■ **PROBLEM**: Could you retype the records word for word but without any pictures?

━━━━━━━━

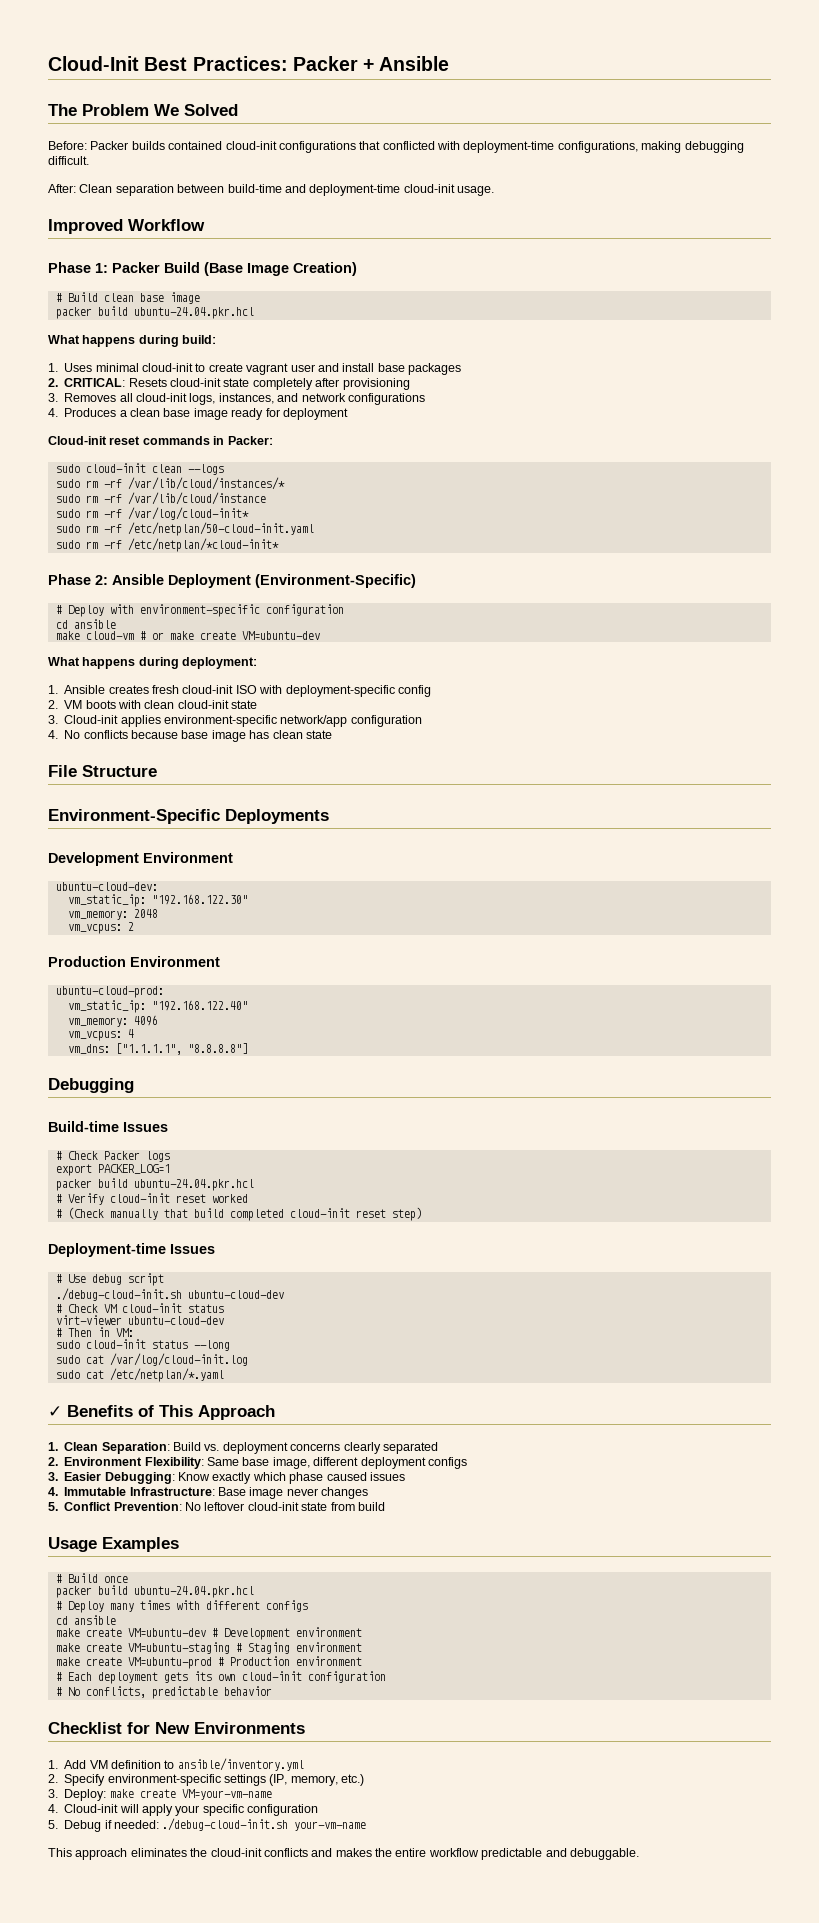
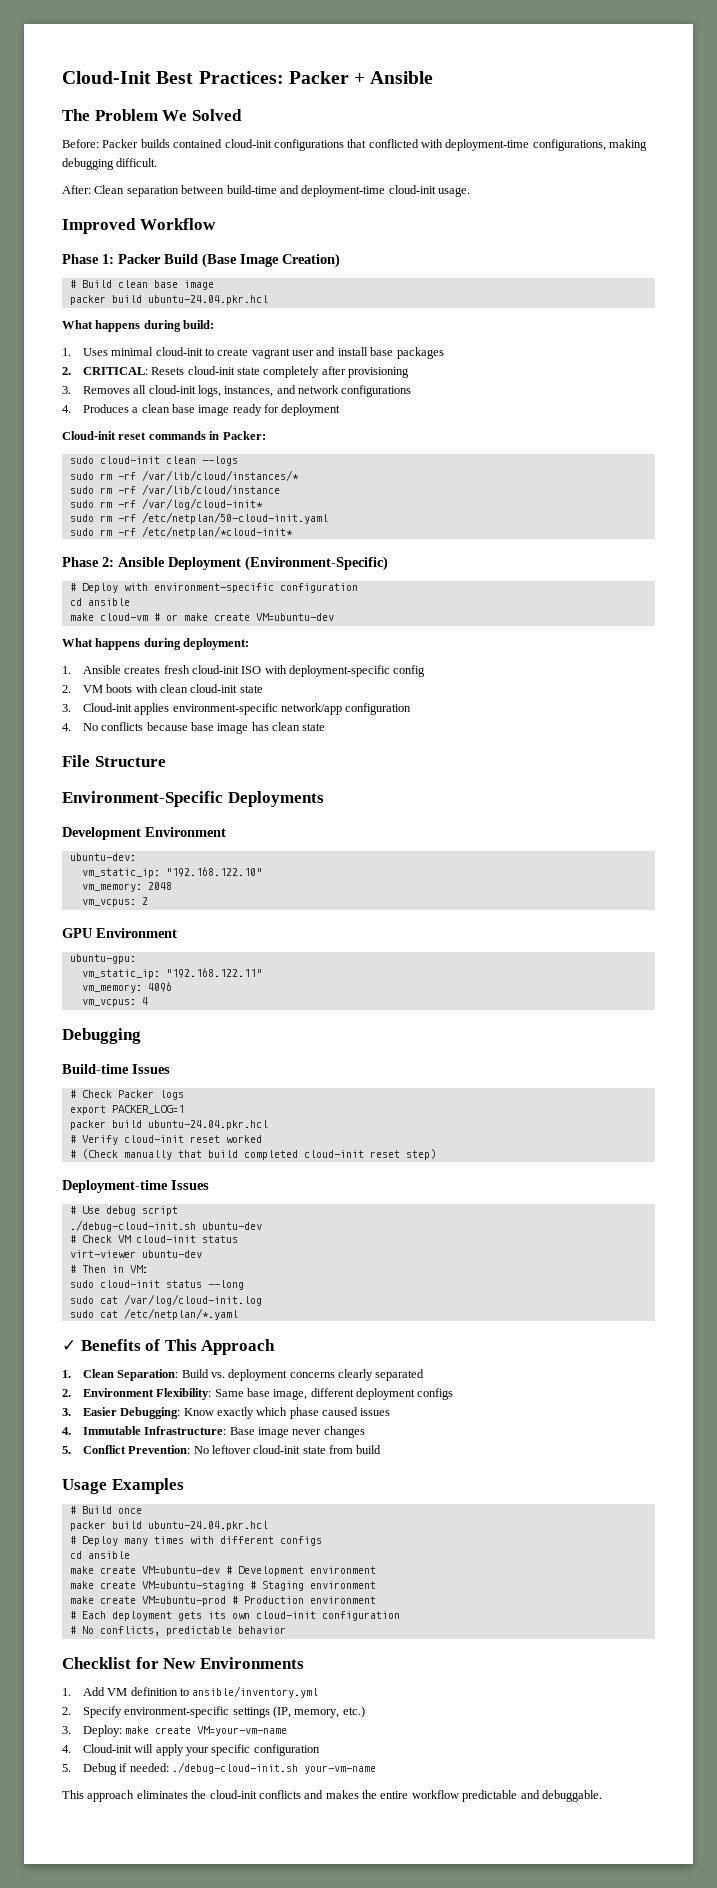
- ubuntu-cloud-dev:
- vm_static_ip: "192.168.122.30"
+ ubuntu-dev:
+ vm_static_ip: "192.168.122.10"
- Production Environment
- ubuntu-cloud-prod:
- vm_static_ip: "192.168.122.40"
+ GPU Environment
+ ubuntu-gpu:
+ vm_static_ip: "192.168.122.11"
- vm_dns: ["1.1.1.1", "8.8.8.8"]
- ./debug-cloud-init.sh ubuntu-cloud-dev
+ ./debug-cloud-init.sh ubuntu-dev
- virt-viewer ubuntu-cloud-dev
+ virt-viewer ubuntu-dev

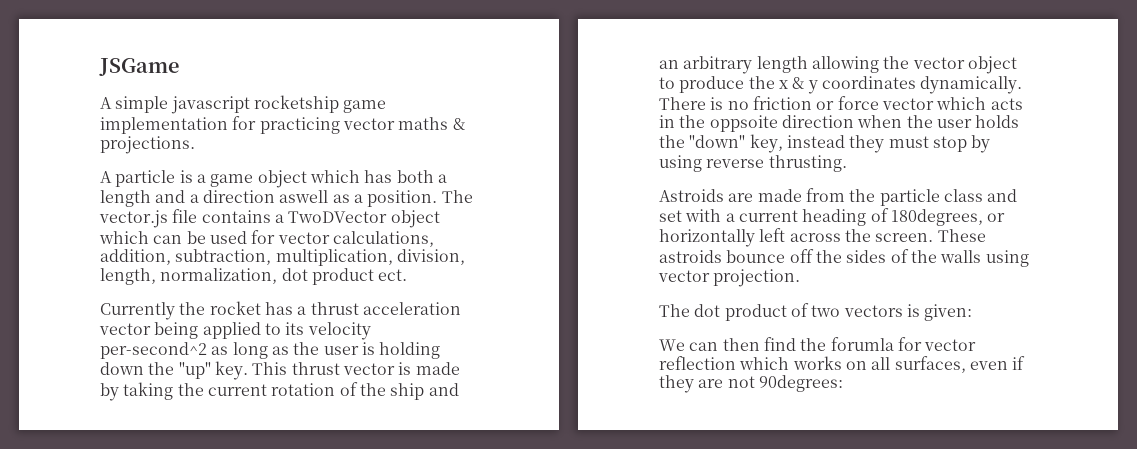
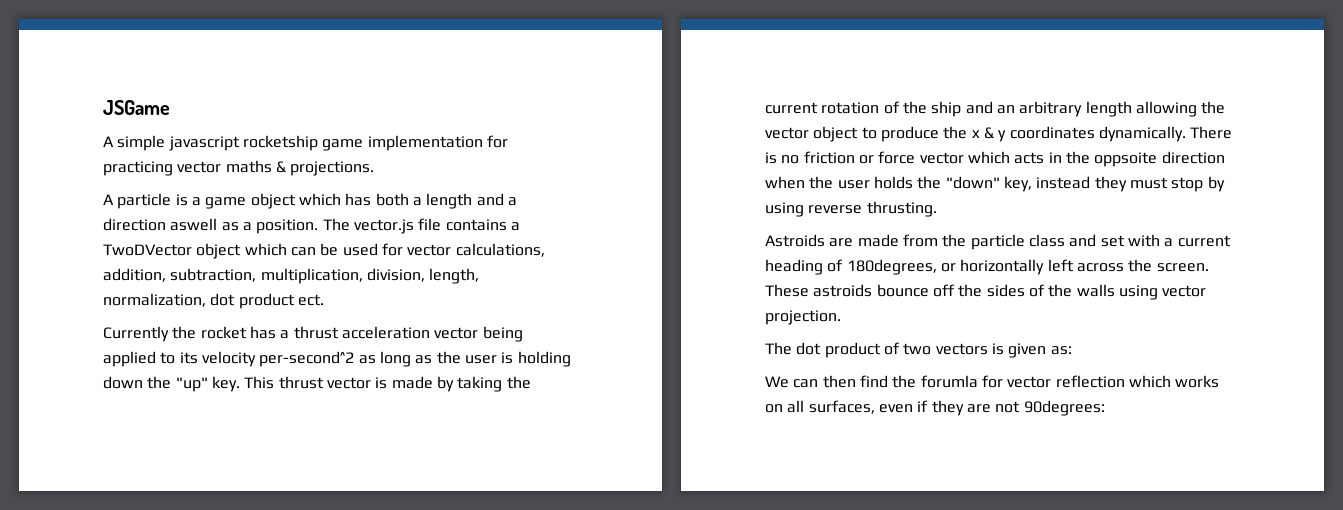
- The dot product of two vectors is given:
+ The dot product of two vectors is given as:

━━━━━━━━

■ **RESPONSE TO THE TASK**:
- ubuntu-cloud-dev:
- vm_static_ip: "192.168.122.30"
+ ubuntu-dev:
+ vm_static_ip: "192.168.122.10"
- Production Environment
- ubuntu-cloud-prod:
- vm_static_ip: "192.168.122.40"
+ GPU Environment
+ ubuntu-gpu:
+ vm_static_ip: "192.168.122.11"
- vm_dns: ["1.1.1.1", "8.8.8.8"]
- ./debug-cloud-init.sh ubuntu-cloud-dev
+ ./debug-cloud-init.sh ubuntu-dev
- virt-viewer ubuntu-cloud-dev
+ virt-viewer ubuntu-dev

- The dot product of two vectors is given:
+ The dot product of two vectors is given as:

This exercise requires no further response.